■ WORK TASK: All of the entries below should be returned verbatim, apart from the pictures.

= Beginning of Section =

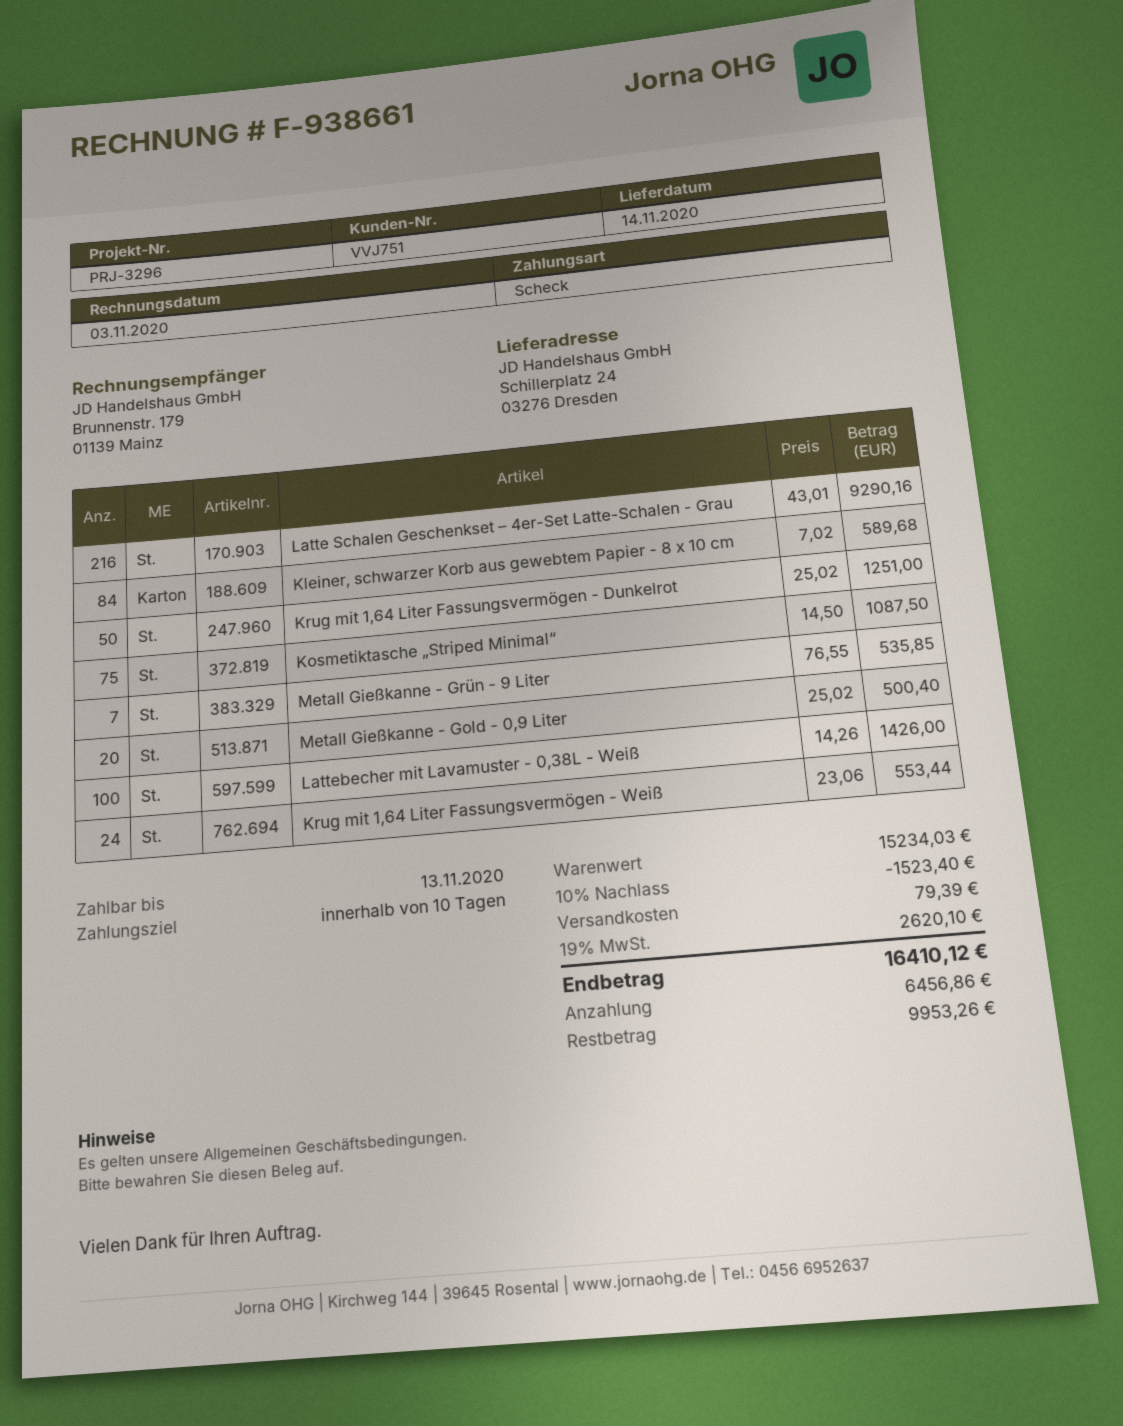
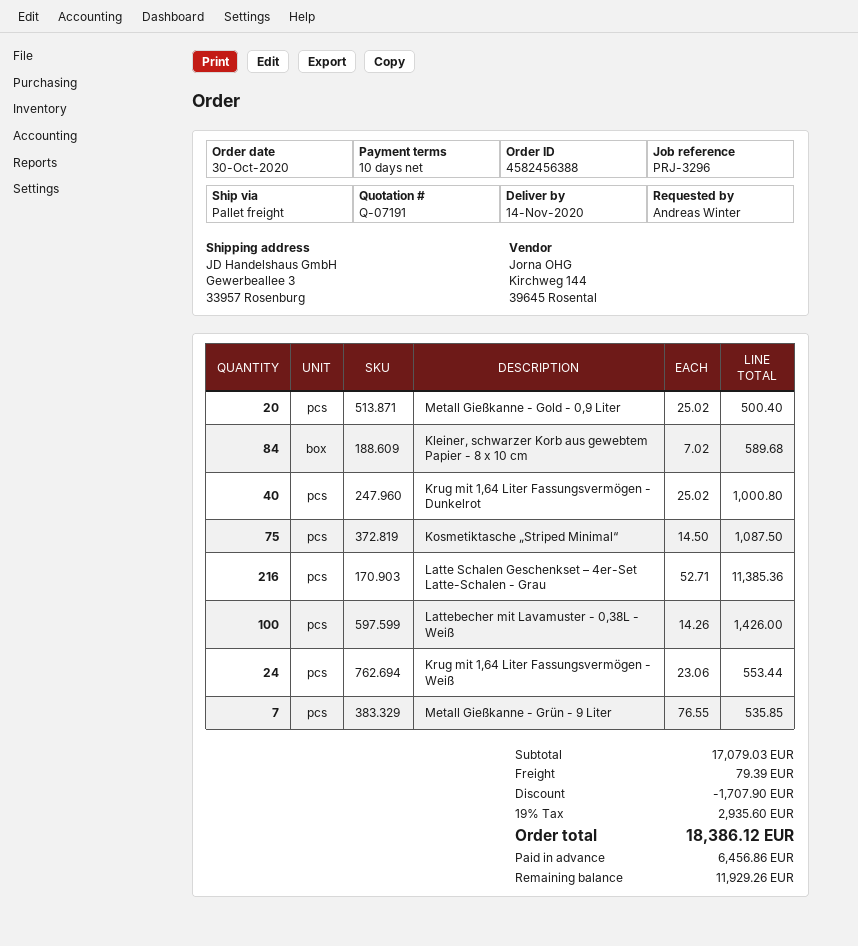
ship to: Schillerplatz 24, 03276 Dresden -> Gewerbeallee 3, 33957 Rosenburg
Latte Schalen Geschenkset – 4er-Set Latte-Schalen - Grau: 216 x 43.01 = 9290.16 -> 216 x 52.71 = 11385.36
Krug mit 1,64 Liter Fassungsvermögen - Dunkelrot: 50 x 25.02 = 1251.00 -> 40 x 25.02 = 1000.80
subtotal: 15234.03 -> 17079.03
discount: 1523.40 -> 1707.90
tax: 19% = 2620.10 -> 19% = 2935.60
total: 16410.12 -> 18386.12
balance: 9953.26 -> 11929.26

= End of Section =

■ RESPONSE:
ship to: Schillerplatz 24, 03276 Dresden -> Gewerbeallee 3, 33957 Rosenburg
Latte Schalen Geschenkset – 4er-Set Latte-Schalen - Grau: 216 x 43.01 = 9290.16 -> 216 x 52.71 = 11385.36
Krug mit 1,64 Liter Fassungsvermögen - Dunkelrot: 50 x 25.02 = 1251.00 -> 40 x 25.02 = 1000.80
subtotal: 15234.03 -> 17079.03
discount: 1523.40 -> 1707.90
tax: 19% = 2620.10 -> 19% = 2935.60
total: 16410.12 -> 18386.12
balance: 9953.26 -> 11929.26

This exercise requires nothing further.